Your assignment:
Every line of the records that holds the word "writing" should be copied.

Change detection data
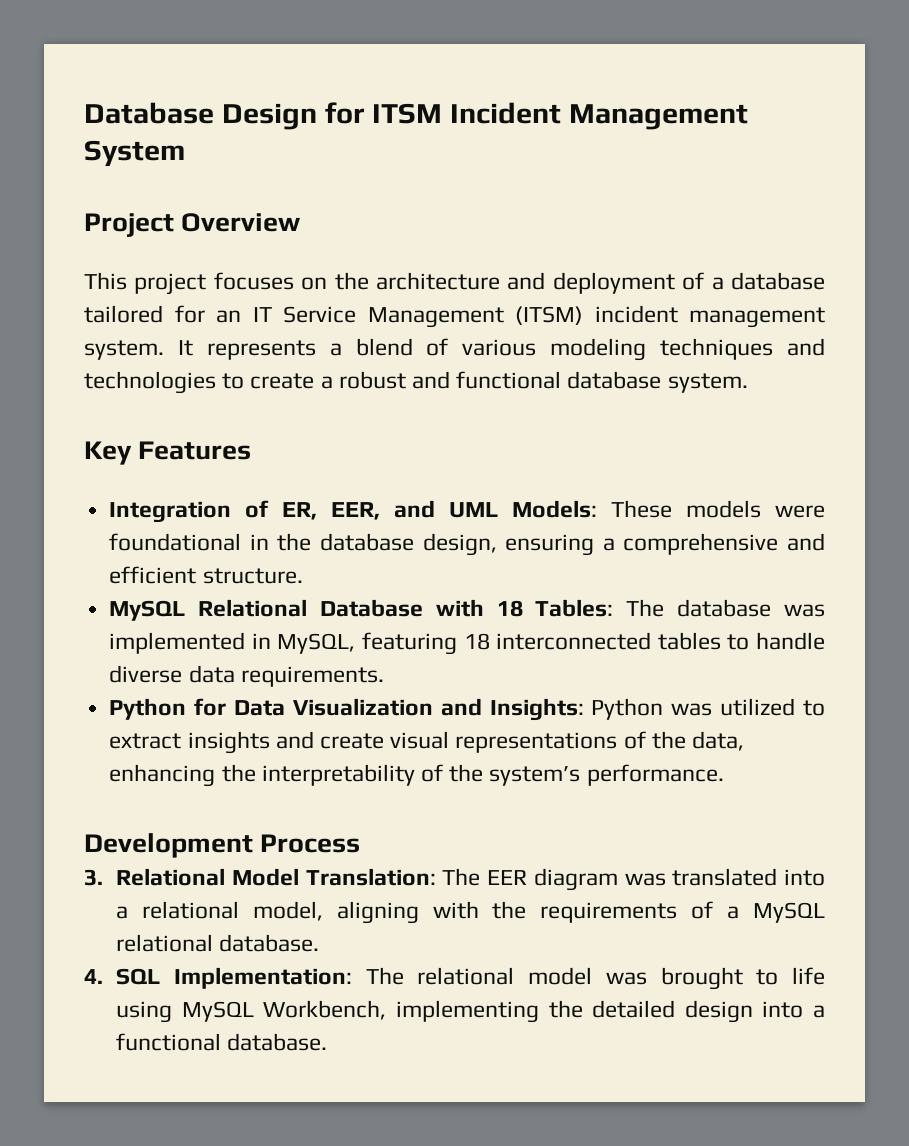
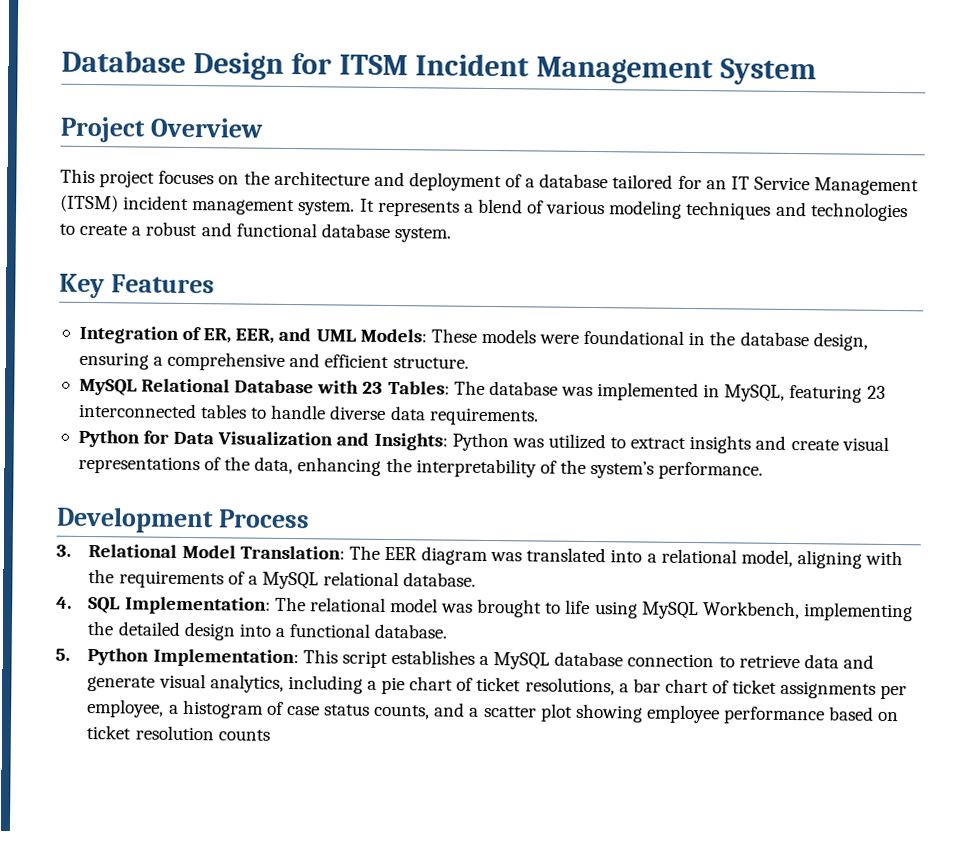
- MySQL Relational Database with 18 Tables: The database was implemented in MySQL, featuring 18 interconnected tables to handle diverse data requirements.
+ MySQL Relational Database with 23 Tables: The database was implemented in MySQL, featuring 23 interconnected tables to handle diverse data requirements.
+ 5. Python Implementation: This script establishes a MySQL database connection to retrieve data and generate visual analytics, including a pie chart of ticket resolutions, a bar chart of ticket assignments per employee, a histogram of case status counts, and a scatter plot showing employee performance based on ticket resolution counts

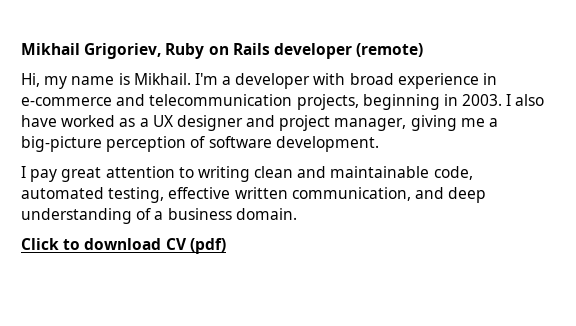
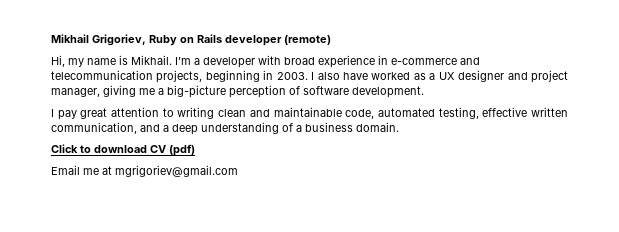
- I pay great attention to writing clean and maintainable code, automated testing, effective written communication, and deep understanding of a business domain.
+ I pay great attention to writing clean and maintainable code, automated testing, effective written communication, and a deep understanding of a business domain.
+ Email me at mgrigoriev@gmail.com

Reply to the exercise:
- I pay great attention to writing clean and maintainable code, automated testing, effective written communication, and deep understanding of a business domain.
+ I pay great attention to writing clean and maintainable code, automated testing, effective written communication, and a deep understanding of a business domain.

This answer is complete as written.